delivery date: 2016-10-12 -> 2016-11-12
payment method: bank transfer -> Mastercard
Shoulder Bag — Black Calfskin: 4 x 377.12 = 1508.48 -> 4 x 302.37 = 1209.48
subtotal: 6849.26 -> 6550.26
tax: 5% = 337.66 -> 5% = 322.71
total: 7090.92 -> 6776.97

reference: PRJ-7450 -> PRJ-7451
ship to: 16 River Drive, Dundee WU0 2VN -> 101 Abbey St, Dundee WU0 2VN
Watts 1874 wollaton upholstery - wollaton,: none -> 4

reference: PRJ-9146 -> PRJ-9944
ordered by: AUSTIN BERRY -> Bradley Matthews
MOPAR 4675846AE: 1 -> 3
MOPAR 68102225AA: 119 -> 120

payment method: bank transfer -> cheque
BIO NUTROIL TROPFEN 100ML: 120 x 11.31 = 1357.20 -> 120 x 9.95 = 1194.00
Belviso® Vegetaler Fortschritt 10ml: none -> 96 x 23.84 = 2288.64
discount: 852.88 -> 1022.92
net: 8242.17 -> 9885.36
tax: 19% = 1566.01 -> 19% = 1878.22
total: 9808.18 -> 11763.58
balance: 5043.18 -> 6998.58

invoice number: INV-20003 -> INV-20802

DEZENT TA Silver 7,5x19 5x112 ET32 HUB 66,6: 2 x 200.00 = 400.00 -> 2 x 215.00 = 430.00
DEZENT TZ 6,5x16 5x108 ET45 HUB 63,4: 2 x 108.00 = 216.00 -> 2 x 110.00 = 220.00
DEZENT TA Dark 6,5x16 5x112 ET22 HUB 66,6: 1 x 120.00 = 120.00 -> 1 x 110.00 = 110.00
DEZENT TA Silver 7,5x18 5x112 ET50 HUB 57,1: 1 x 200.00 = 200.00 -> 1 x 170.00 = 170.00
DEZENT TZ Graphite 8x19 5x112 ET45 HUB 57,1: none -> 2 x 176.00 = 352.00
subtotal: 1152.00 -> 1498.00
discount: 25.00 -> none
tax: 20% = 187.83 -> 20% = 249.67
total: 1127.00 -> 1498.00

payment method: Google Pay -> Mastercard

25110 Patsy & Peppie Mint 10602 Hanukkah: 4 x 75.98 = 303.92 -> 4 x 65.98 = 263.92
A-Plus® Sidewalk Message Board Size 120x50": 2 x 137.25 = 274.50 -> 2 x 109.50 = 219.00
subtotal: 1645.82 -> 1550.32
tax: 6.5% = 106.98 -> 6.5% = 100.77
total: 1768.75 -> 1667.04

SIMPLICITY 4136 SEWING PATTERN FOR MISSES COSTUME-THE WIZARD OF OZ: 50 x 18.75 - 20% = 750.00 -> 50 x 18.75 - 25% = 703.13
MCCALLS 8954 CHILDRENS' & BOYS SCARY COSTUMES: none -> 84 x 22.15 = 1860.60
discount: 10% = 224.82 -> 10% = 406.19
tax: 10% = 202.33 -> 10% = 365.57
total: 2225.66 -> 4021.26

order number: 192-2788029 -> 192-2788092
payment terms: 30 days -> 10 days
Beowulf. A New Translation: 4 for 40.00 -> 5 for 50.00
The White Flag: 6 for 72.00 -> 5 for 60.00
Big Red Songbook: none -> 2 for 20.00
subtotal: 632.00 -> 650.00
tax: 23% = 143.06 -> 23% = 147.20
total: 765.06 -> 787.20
________________________________________
Exercise description: Among the records above, repeat exactly the line with "ordered by: AUSTIN BERRY -> Bradley Matthews", the line with "total: 1768.75 -> 1667.04", and every line in between, and only those.

Expected answer:
ordered by: AUSTIN BERRY -> Bradley Matthews
MOPAR 4675846AE: 1 -> 3
MOPAR 68102225AA: 119 -> 120

payment method: bank transfer -> cheque
BIO NUTROIL TROPFEN 100ML: 120 x 11.31 = 1357.20 -> 120 x 9.95 = 1194.00
Belviso® Vegetaler Fortschritt 10ml: none -> 96 x 23.84 = 2288.64
discount: 852.88 -> 1022.92
net: 8242.17 -> 9885.36
tax: 19% = 1566.01 -> 19% = 1878.22
total: 9808.18 -> 11763.58
balance: 5043.18 -> 6998.58

invoice number: INV-20003 -> INV-20802

DEZENT TA Silver 7,5x19 5x112 ET32 HUB 66,6: 2 x 200.00 = 400.00 -> 2 x 215.00 = 430.00
DEZENT TZ 6,5x16 5x108 ET45 HUB 63,4: 2 x 108.00 = 216.00 -> 2 x 110.00 = 220.00
DEZENT TA Dark 6,5x16 5x112 ET22 HUB 66,6: 1 x 120.00 = 120.00 -> 1 x 110.00 = 110.00
DEZENT TA Silver 7,5x18 5x112 ET50 HUB 57,1: 1 x 200.00 = 200.00 -> 1 x 170.00 = 170.00
DEZENT TZ Graphite 8x19 5x112 ET45 HUB 57,1: none -> 2 x 176.00 = 352.00
subtotal: 1152.00 -> 1498.00
discount: 25.00 -> none
tax: 20% = 187.83 -> 20% = 249.67
total: 1127.00 -> 1498.00

payment method: Google Pay -> Mastercard

25110 Patsy & Peppie Mint 10602 Hanukkah: 4 x 75.98 = 303.92 -> 4 x 65.98 = 263.92
A-Plus® Sidewalk Message Board Size 120x50": 2 x 137.25 = 274.50 -> 2 x 109.50 = 219.00
subtotal: 1645.82 -> 1550.32
tax: 6.5% = 106.98 -> 6.5% = 100.77
total: 1768.75 -> 1667.04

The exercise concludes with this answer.